The government’s horse trading over legislation with the senate will have a profound effect on the way the government reports economic data.
Part of the government’s agreement with Senator Leyonhjelm to support the reinstatement of the Australian Building and Construction Commission was that many government budget numbers be reported in per capita (i.e. per person) terms.
So rather than reporting economic growth as one monolithic number, the government will take that number and divide it by the total population. Doing so will enable us to better see how much an average Australian has gained or lost. But we shouldn’t stop there.

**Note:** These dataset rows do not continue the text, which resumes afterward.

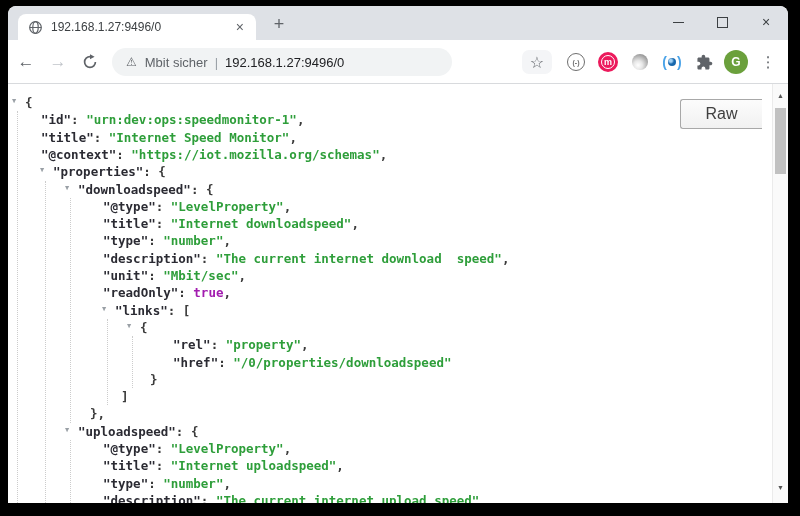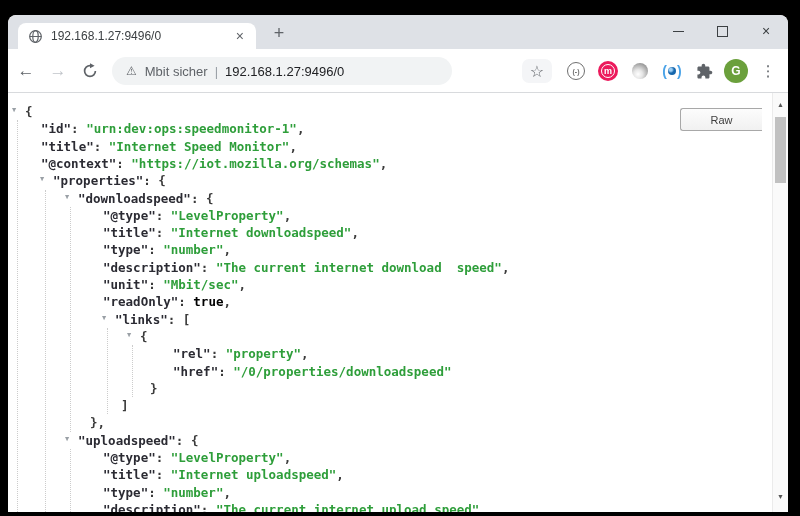"192.168.1.27:9496/0" #window { top: 15px -> 6px }
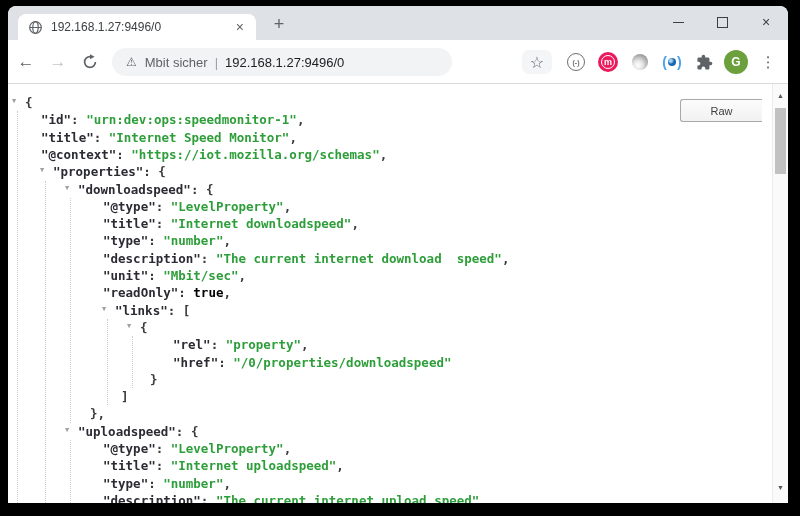"Raw" .segbtn { font-size: 11px -> 16px; height: 23px -> 30px }
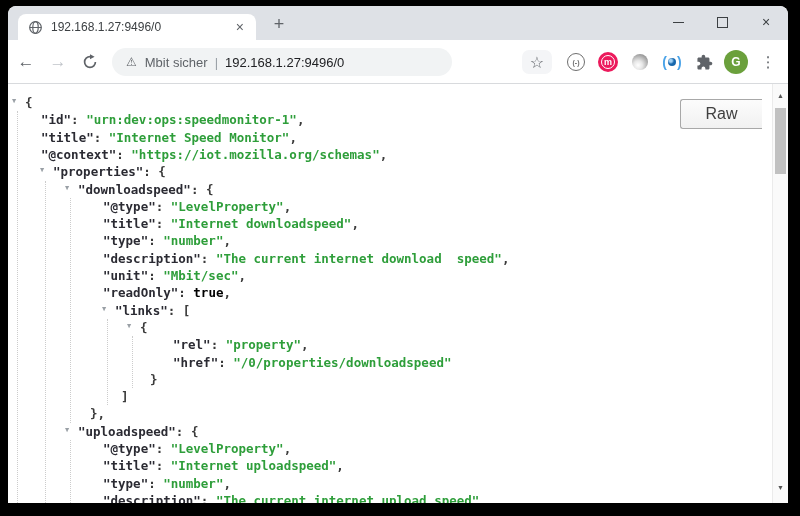"true" .tk-b { color: #000000 -> #a21caf }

There’s a lot more to improve in the way we talk about numbers.
Why we measure GDP
Every year the federal budget is split into a number of sections, with the first containing projections for the Australian economy and budget outcomes over the next four years. For example, “real GDP” is projected to grow by 2.5% in 2016-17. Real GDP is the size of all the goods and services produced by firms and government – everything from haircuts to new houses and submarines, taking into account inflation.
It is worth knowing how big GDP is because GDP represents income. It is only an approximation of income, albeit a pretty good one, because some of the income generated goes to overseas owners of capital and vice versa – we earn income from GDP produced by other countries that use our resources. But we want to know whether our income as a nation is going up and by how much. So GDP gives us one partial measure of our national economic performance and can be compared over time and with other countries.
Why per capita is better
According to critics of this approach, just saying that Australian real GDP is growing by 2.5% is misleading. It does not take into account population growth, which for Australia is projected to be 1.7% over 2016-17. When the population also increases, real GDP alone does not provide an accurate representation of how much our income has gone up.
What if the population were to increase by more or less than 1.7%?
If the population were to increase by 2.5% then an increase in real GDP of 2.5% would leave each person on average no better off. If the population were to fall, as is happening in Japan, growth in GDP per capita would actually exceed growth in real GDP. This implies that each person on average would be better off than simple GDP growth would suggest.
GDP is forecast to growth by only 1% in Japan next year, but their population is also falling slightly. This means that their GDP per capita will grow more than 1%. Simply reporting real GDP growth for Japan is understating what is happening.
Measuring GDP in per capita terms, therefore, is useful because we want to know whether each of us on average is becoming better off and by how much.
Numbers are meaningless without reference points
But it’s not just growth numbers that will be improved by reporting them in per capita terms. The so-called “backpacker tax,” for example, would raise A$540 million over three years at a rate of 32.5%, according to Assistant Treasurer Kelly O’Dwyer. But this can be framed differently depending on the reference points you choose.
On a per capita basis it is about A$22 per person over three years. But adding up these numbers over several years might also be misleading – the A$22 is of course only A$7 per year. The difference between a rate of 32.5% and 13%, the rate proposed by key cross benchers, would amount to about A$4 per person per year.
Putting these figures in per capita annual terms calls into question the time spent by the Parliament and media on this issue.
Let’s not stop at per capita
In fairness, the Australian Treasury provides its key budget aggregates for revenue, spending, the deficit, government debt in percentage change terms and adjusted for inflation, both of which are more meaningful than simply the current dollar figures. But it does not present them in per capita terms and this would be an improvement.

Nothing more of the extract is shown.